Связи Времени

               
                Времена не выбирают,               
                В них живут и умирают.               
                Александр Кушнер

     Нам досталось интересное, драматическое время. Мои ровесники помнят довоенные годы, Сталина, Отечественную войну, оттепель, застой, перестройку, распад СССР -- почти весь XX век. В 30-е годы наши родители, вспоминая его начало, говорили: «В мирное время...», т. е. до 1-й мировой войны. Казалось, речь шла об очень далёком прошлом. Такой же древностью сегодняшним молодым должен представляться весь двадцатый век. Даже для наших детей его первая половина – далекая история, не говоря о внуках, для которых сама Россия превратилась в отвлечённое географическое понятие.

     Мы свидетели своего времени и, пока живы, можем поделиться тем, что видели, пережили, запомнили. Другой вопрос, нужно ли? В Советском Союзе не рекомендовалось заглядывать в прошлое, порой это было не безопасно. Теперь возрождается интерес к истории, корням, генеалогии. Обычно этот интерес проявляют пожилые люди, иногда слишком поздно, когда стерты следы и некого расспросить...

     Наконец, стоит ли предавать огласке свои воспоминания? Даже известные люди нередко публикуют такое, чему место в семейных альбомах и архивах. Как же поступать нам, простым смертным? Вопрос вкуса и такта. Если Вы лучше других помните какое-то давнее событие, а последующие годы что-то добавили или изменили в его оценке – расскажите, свяжите прошлое с настоящим. Это может оказаться интересным, в особенности людям со сходной судьбой.

     П. А. Вяземский однажды заметил: «Чернила соблазнительны. Они имеют нечто общее с вином, чтобы не сказать, с кровью». Поддавшись этому соблазну, я в тайне надеюсь, что когда-нибудь мои записки прочитают внуки. Мне говорят, – не обольщайся, они уже сейчас забывают русский язык.
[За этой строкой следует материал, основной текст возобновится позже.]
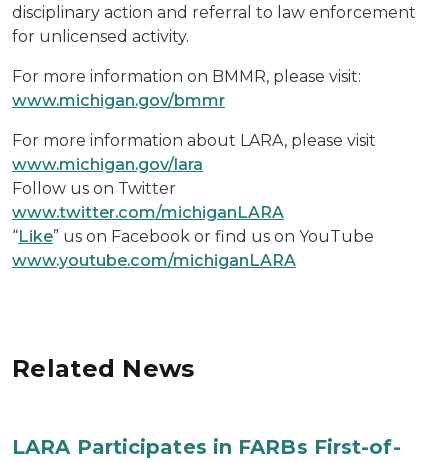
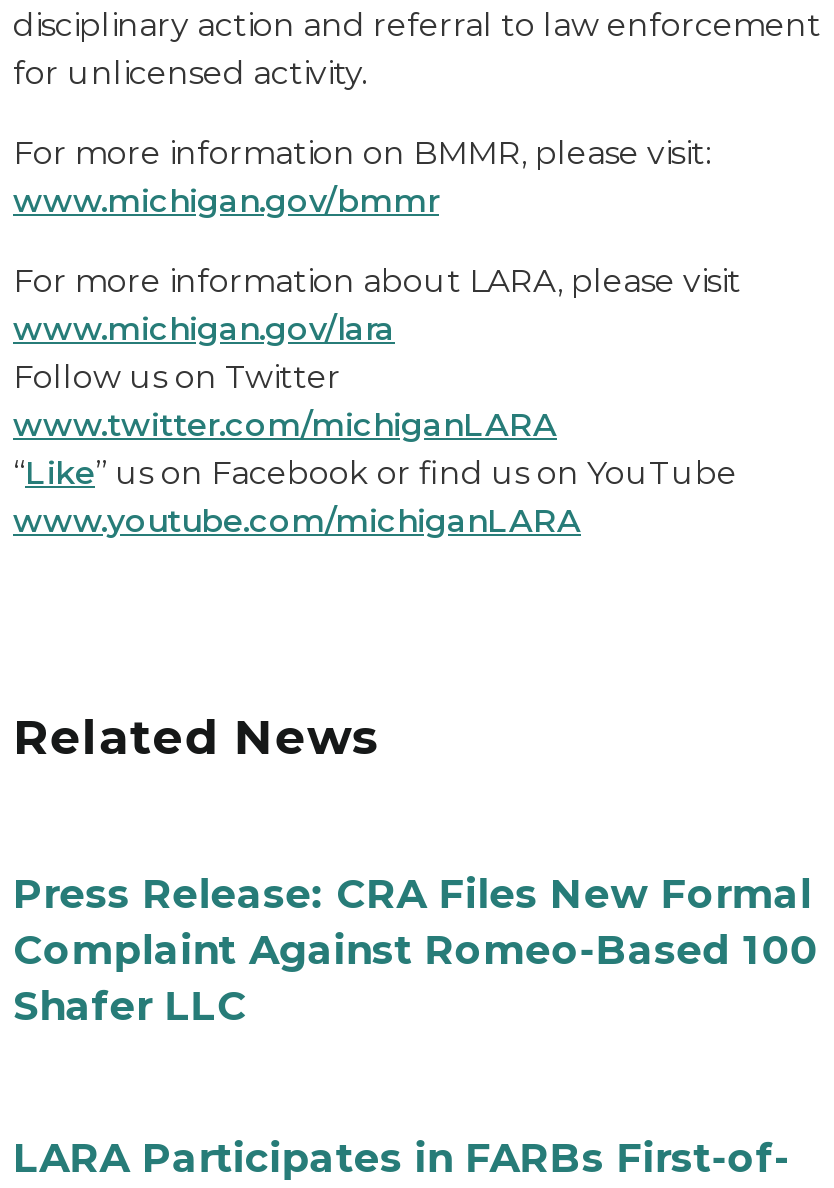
+ Press Release: CRA Files New Formal
+ Complaint Against Romeo-Based 100
+ Shafer LLC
Это, к сожалению, правда. Но верю, когда заинтересуются корнями, от которых выросли – разберутся. Или переводчика наймут. Это уж их проблема. Каждый должен делать своё дело.

     А если дать волю фантазии, можно представить, что кто-то из потомков вздумает на старости лет продолжить эти записки впечатлениями своей, неведомой нам жизни и превратит мои скромные «Связи Времени» в начало подлинной Связи Времён.

     И для примера три коротких воспоминания из «Связей Времени» 


                ПЕРВЫЙ АСФАЛЬТ

     Проезжая на велосипеде по тихому Greenbrier-у, я вспомнил, как в 30-е годы в Свердловске на улице Володарского появился первый асфальт. На эту короткую, метров 400, улицу, ведшую от центральной площади «Имени 1905 года», с тогда еще деревянной трибуной, к клубу «Профинтерн», вечерами съезжались велосипедисты.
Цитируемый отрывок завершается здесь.